How will the blockade on consciences be lifted? - LEYLA İPEKÇI

How will the blockade on consciences be lifted?

Today, in a global period which everybody is in alliance with everybody on certain issues and in dispute on certain others, we have no further knowledge other than rumor of what strategies are being planned with Israel through Egypt, Syria, Russia and Iran. Or other than the kind of expansion being planned toward the natural gas agreement mentioned by politicians. Also, for example, what kind of reciprocal measures may have been developed against terrorist organizations such as Daesh and the Democratic Union Party (PYD), which are a headache for Turkey. But we have experiences:

If Israel, which until now, failed to apply UN decisions and fulfill its sanctions, destroyed Gaza's power and water infrastructure every three-four years – just when we fixed it – through new bombardments, which on numerous occasions collapsed ordinary people's homes over them and did not hesitate to raise its children in Palestine hate, has agreed to allow Turkey (with the approval of Hamas) to provide the moral and material support that will lift Gaza back on its feet, how will we trust that it will not re-demolish the area for any reason, regardless of the conditions?

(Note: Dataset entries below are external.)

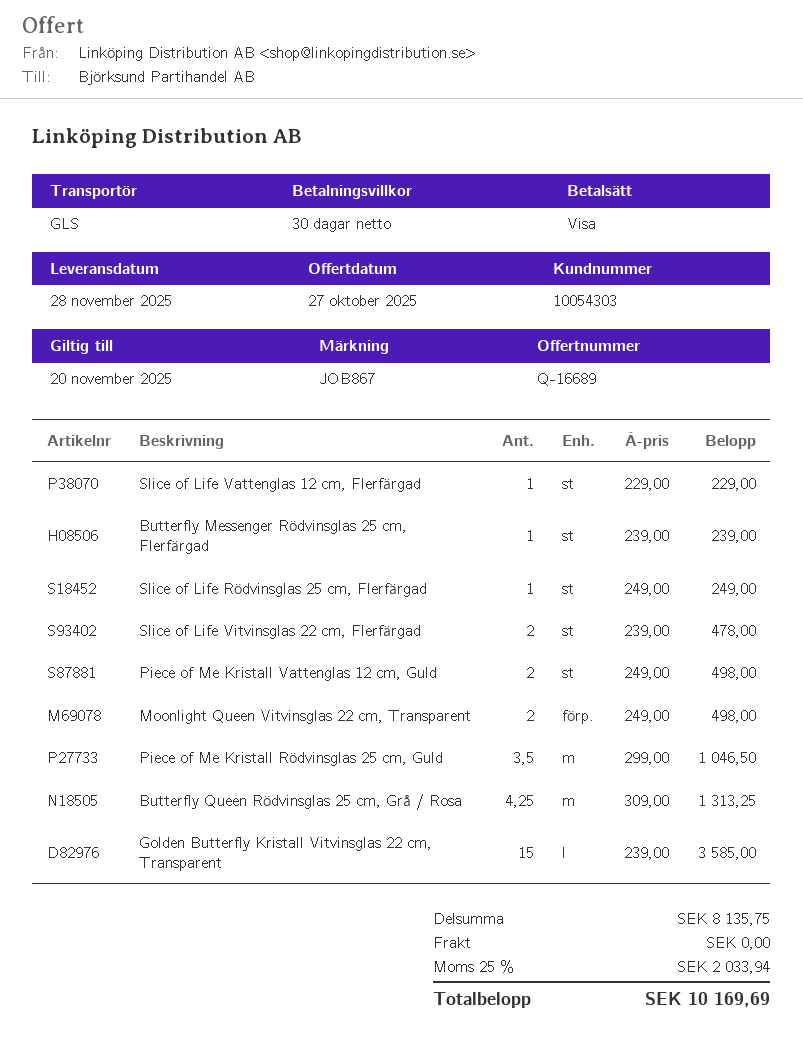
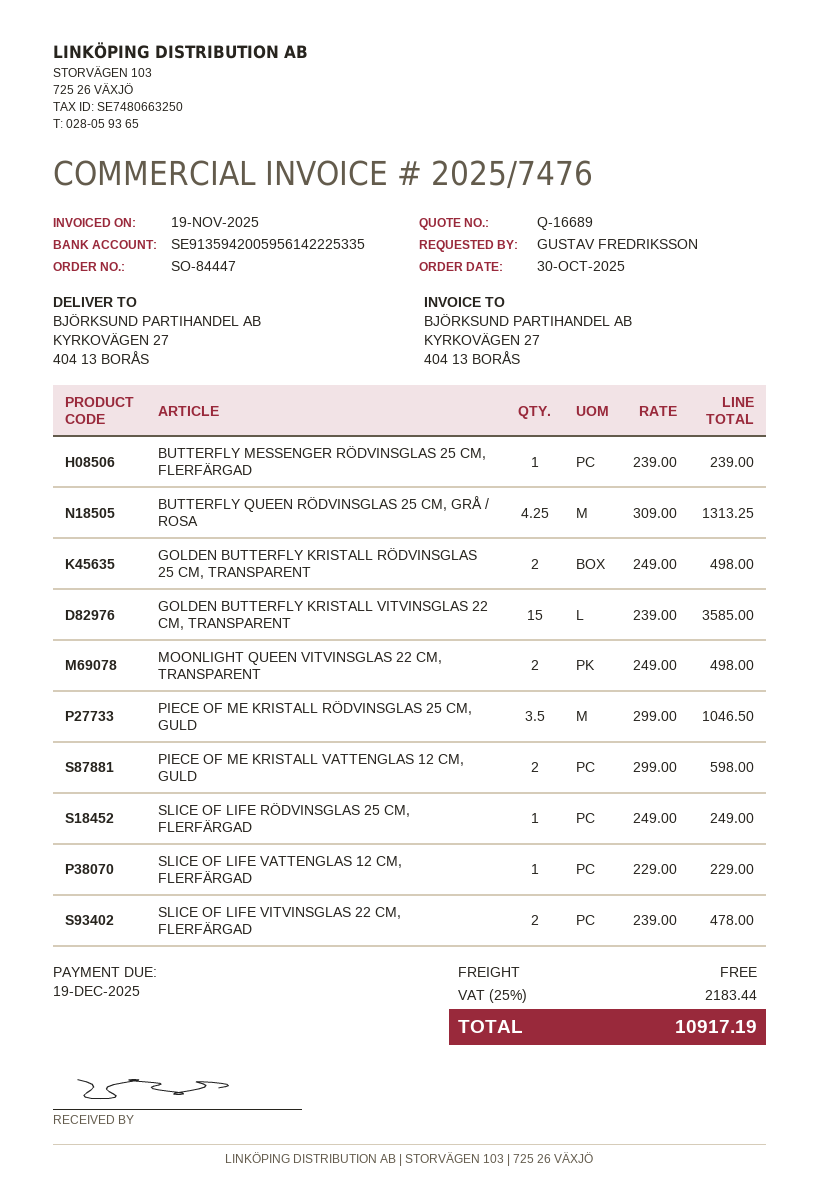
Piece of Me Kristall Vattenglas 12 cm, Guld: 2 x 249.00 = 498.00 -> 2 x 299.00 = 598.00
GOLDEN BUTTERFLY KRISTALL RÖDVINSGLAS 25 CM, TRANSPARENT: none -> 2 x 249.00 = 498.00
tax: 25% = 2033.94 -> 25% = 2183.44
total: 10169.69 -> 10917.19

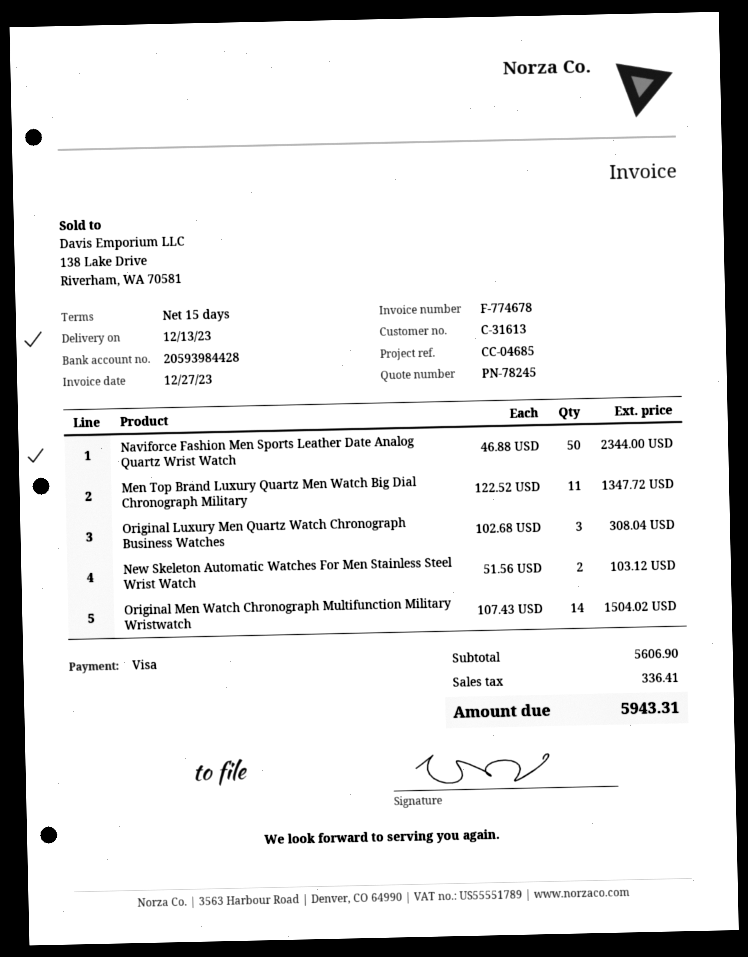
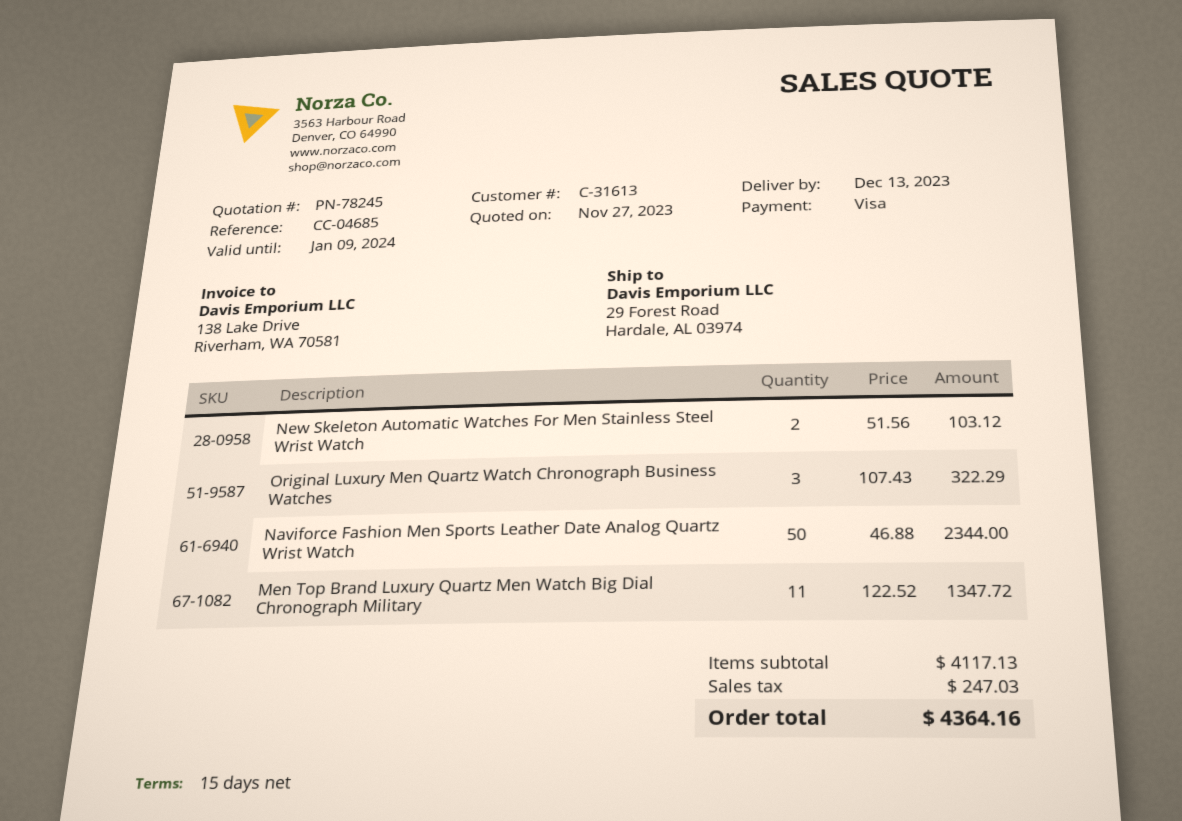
Original Luxury Men Quartz Watch Chronograph Business Watches: 3 x 102.68 = 308.04 -> 3 x 107.43 = 322.29
Original Men Watch Chronograph Multifunction Military Wristwatch: 14 x 107.43 = 1504.02 -> none
subtotal: 5606.90 -> 4117.13
tax: 336.41 -> 247.03
total: 5943.31 -> 4364.16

The basic objections against the Turkey-Israel agreement that took place yesterday are: The soldiers who fired guns in the Mavi Marmara raid cannot be tried in court. The Gaza blockade is not going to be lifted. Our aid sent to Palestine will again be subject to Israel's supervision. Let ours be a moment, a breath among the humble, civilian and individual stances without taking into account the diplomatic discourses in the official state language, what has been said and what has not.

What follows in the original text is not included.